The most characteristic thing I can tell you about Houston comes in the form of an anecdote. I was a teenager visiting New York City and a resident there told me it was natural that Houston would be a friendly place because “everybody knows everybody.” I told her that wasn’t true and she asked me how many people lived here, how many thousands. I told her we had a population that topped three million and she was incredulous.
Houstonians are friendly. We don’t all know each other. We don’t all own oil wells. And we don’t all ride horses to work and to school, though we would like to if we could get by with it. We do, however, have an on-going love affair with cowboy boots, pick-up trucks, and Tex-Mex. And once a year we close down major boulevards and freeways and turn them over to incoming trail riders, who end up camping in our parks in order to participate in the rodeo parade. Central Park has art projects of saffron fabric; we have campfire down at the ranch. It’s all good.

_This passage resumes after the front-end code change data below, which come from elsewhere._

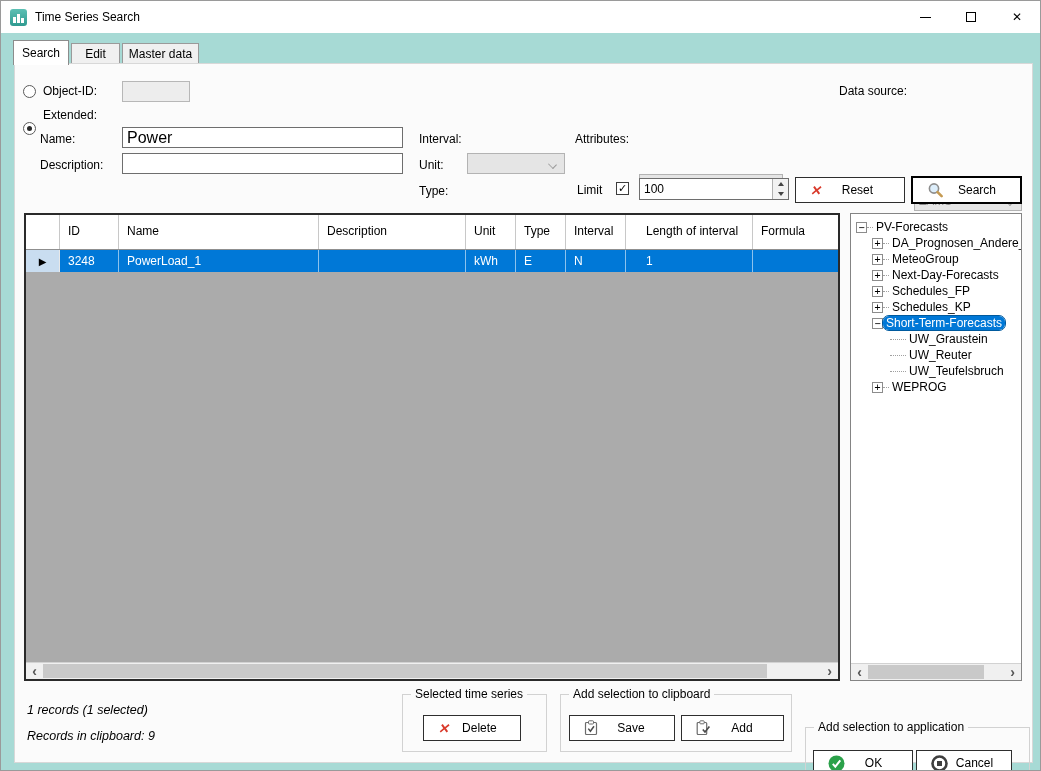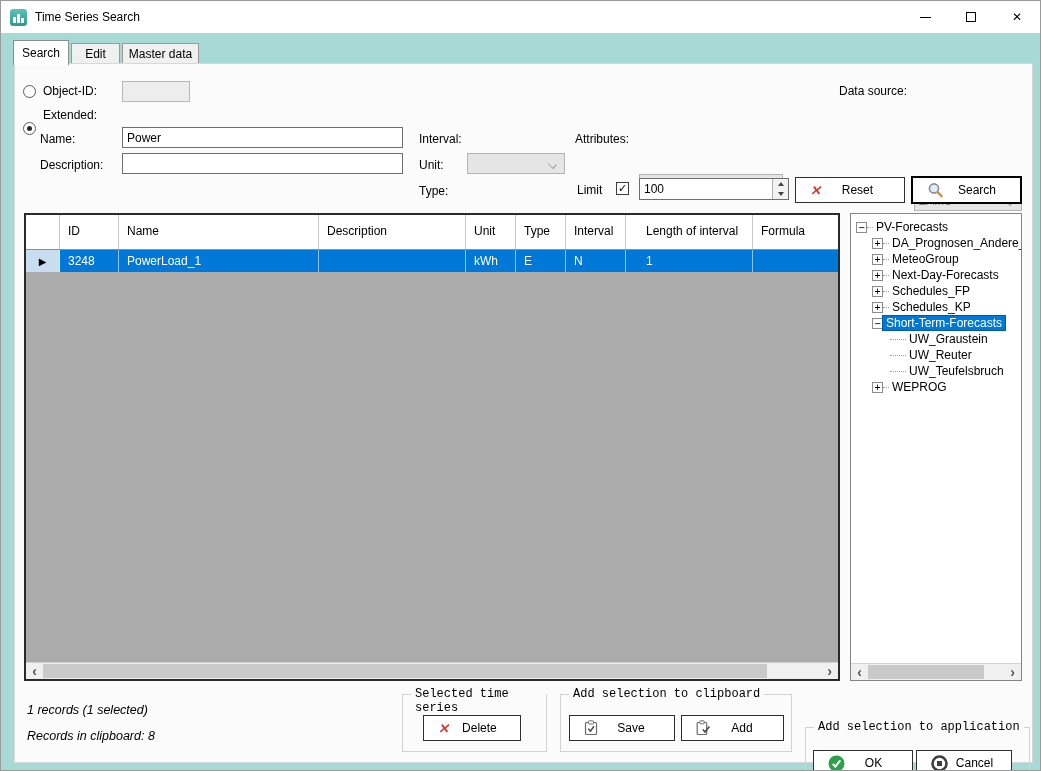--- a/index.html
+++ b/index.html
@@ -42,7 +42,7 @@
   .radio { width:13px; height:13px; border:1px solid #5a5a5a; border-radius:50%; background:#fff; position:relative; }
   .radio.checked::after { content:""; position:absolute; left:3px; top:3px; width:5px; height:5px; border-radius:50%; background:#2b2b2b; }
 
-  .txt { border:1px solid #6e6e6e; background:#fff; display:flex; align-items:center; padding:0 4px; font-size:12px; }
+  .txt { border:1px solid #6e6e6e; background:#fff; display:flex; align-items:center; padding:0 4px; font-size:16px; }
   .txt.disabled { background:#ededed; border-color:#b7b7b7; }
 
   .combo { background:#e5e5e5; border:1px solid #b3b3b3; position:relative; display:flex; align-items:center; padding:0 4px; color:#8a8a8a; }

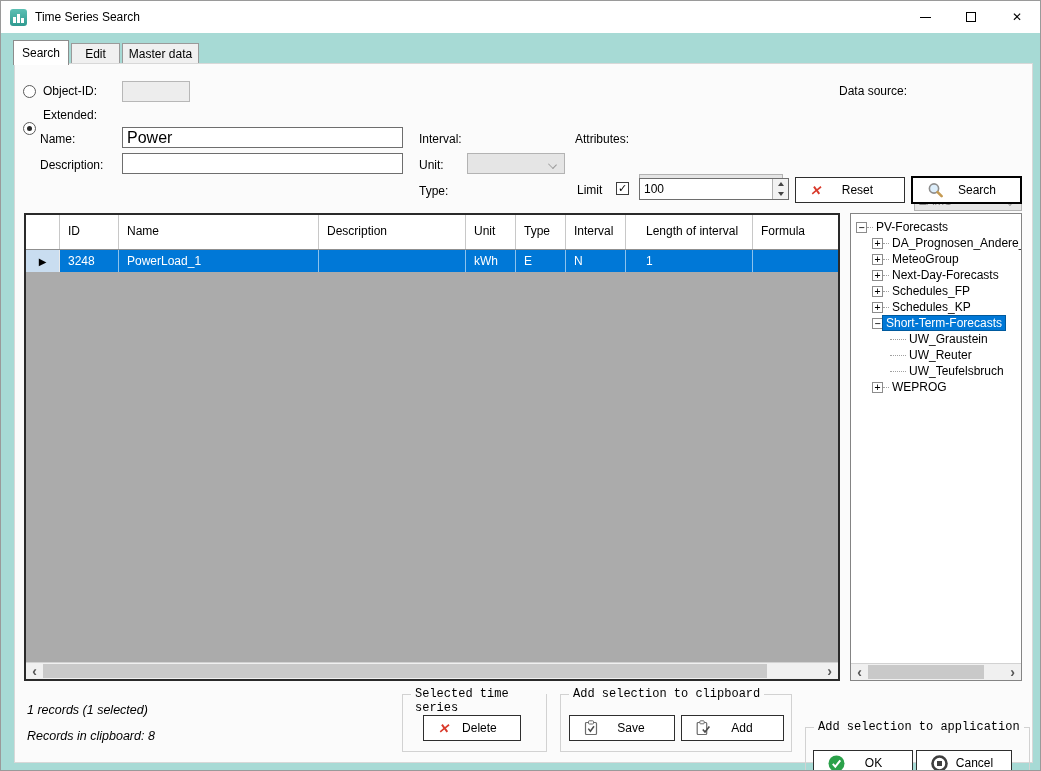--- a/index.html
+++ b/index.html
@@ -90,7 +90,7 @@
   .dots { width:6px; border-top:1px dotted #a0a0a0; flex:none; }
   .dots-long { width:16px; border-top:1px dotted #a0a0a0; flex:none; margin-left:2px; }
   .tlabel { padding:0 3px; }
-  .tlabel.sel { background:#0078d7; color:#fff; outline:1px solid #005a9e; }
+  .tlabel.sel { background:#0078d7; color:#fff; outline:1px solid #005a9e;border-radius:6px; }
 
   
   .status { font-style:italic; font-size:12.5px; }

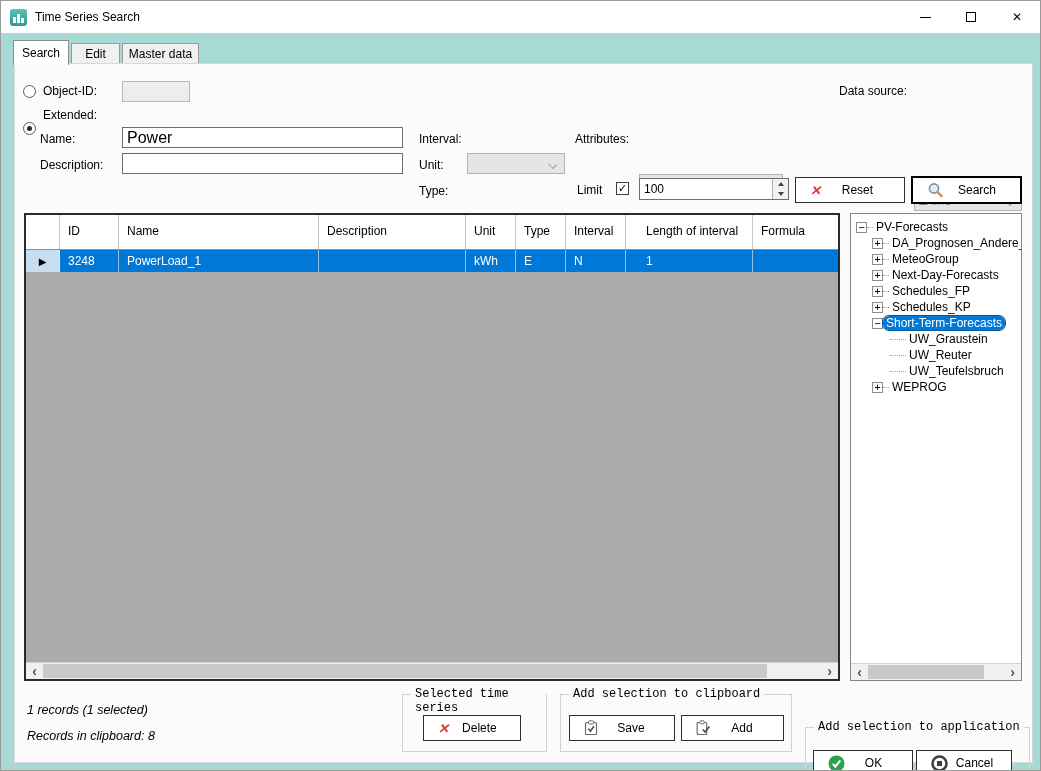--- a/index.html
+++ b/index.html
@@ -95,7 +95,7 @@
   
   .status { font-style:italic; font-size:12.5px; }
   .groupbox { position:absolute; border:1px solid #d2d2d2; }
-  .groupbox .gtitle { position:absolute; top:-8px; left:8px; background:#fbfbfb; padding:0 4px; font-size:12px;font-family:Liberation Mono, monospace; }
+  .groupbox .gtitle { position:absolute; top:-8px; left:8px; background:#fbfbfb; padding:0 4px; font-size:12px; }
 
   .ok-ic, .cancel-ic { width:17px; height:17px; }
 </style>

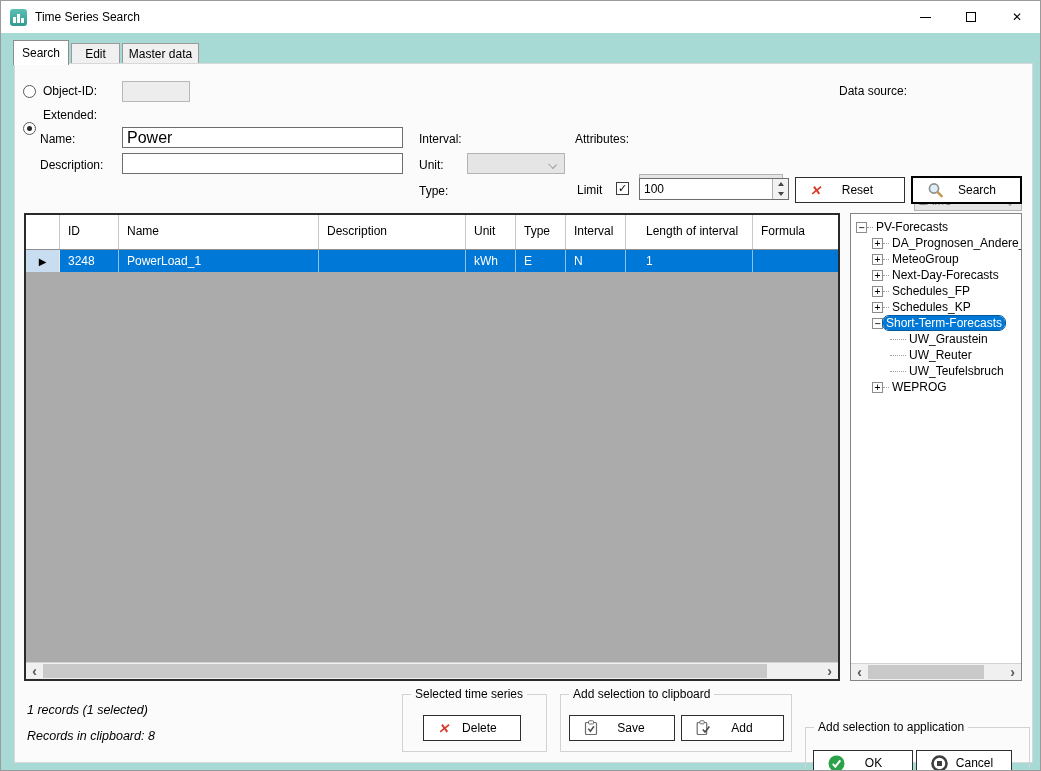--- a/index.html
+++ b/index.html
@@ -287,7 +287,7 @@
       </div>
 
       <div class="abs status" style="left:12px; top:639px;">1 records (1 selected)</div>
-      <div class="abs status" style="left:12px; top:665px;">Records in clipboard: 8</div>
+      <div class="abs status" style="left:12px; top:665px;">Records in clipboard: 9</div>
 
       <div class="groupbox" style="left:387px; top:630px; width:145px; height:58px;">
         <span class="gtitle">Selected time series</span>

I’m one of those rare individuals—I was actually born in the Bayou City. A lot of our population moves here from somewhere else. Not that we mind; Houston is that kind of a place. We take on any and all comers—the more, the better; the bigger, the better. Bring on more people and we’ll just keep annexing land mass until we eventually consume the whole state.
A couple of brothers floated up the bayou and put down their stake and the city of Houston was born. It has no real reason to exist: it was hewn out of a swamp and one of its oldest neighborhoods, the Heights, was built by people desperate to escape the cholera and malaria that seemed to be an inevitable part of living in Houston central. Houston is 50 miles from the coast, yet it is one of the largest ports in the United States and is the epicenter of the petroleum industry. Not only that, but we are the ones to turn to if you have a problem out in space or a problem in your body—the Texas Medical Center here admits patients from all over the world to be treated for cardiac disease, cancer, and pretty much whatever ails you.
But this is a fun, funky kind of place where we have Art Car parades every May (www.houstonartcarklub.com/), Art Car Relief concerts to raise money for Hurricane Katrina victims, yearly international festival, art festivals, and a livestock show and rodeo every year since 1932 (www.hlsr.com/) where anyone who wants to can be a real Texan from his ten-gallon hat down to his pointy-toed Tony Llama boots at least once a year even if he was born in some state where Willie Nelson isn’t a hero and they don’t know cowchips are not a snack food. We have opera, ballet, a symphony, dozens of theatres from the Tony-award-winning Alley Theater down to experimental ones, dozens of museums, five professional sports teams (Texans, Rockets, Comets, Astros, and Aeros), and an internationally diverse population that includes people from just about every nationality you can think of.
In addition to me, we are the home town of Randy & Dennis Quaid, Renee Zellweger (Katy is really just an extension of Houston), Tommy Tune, Hilary Duff, and John Wayne. OK —I made up the John Wayne part. A lot of people only wish he was born here.
It’s a good place to live and a nice place to visit. Only don’t come in August or early September because it is too darned hot!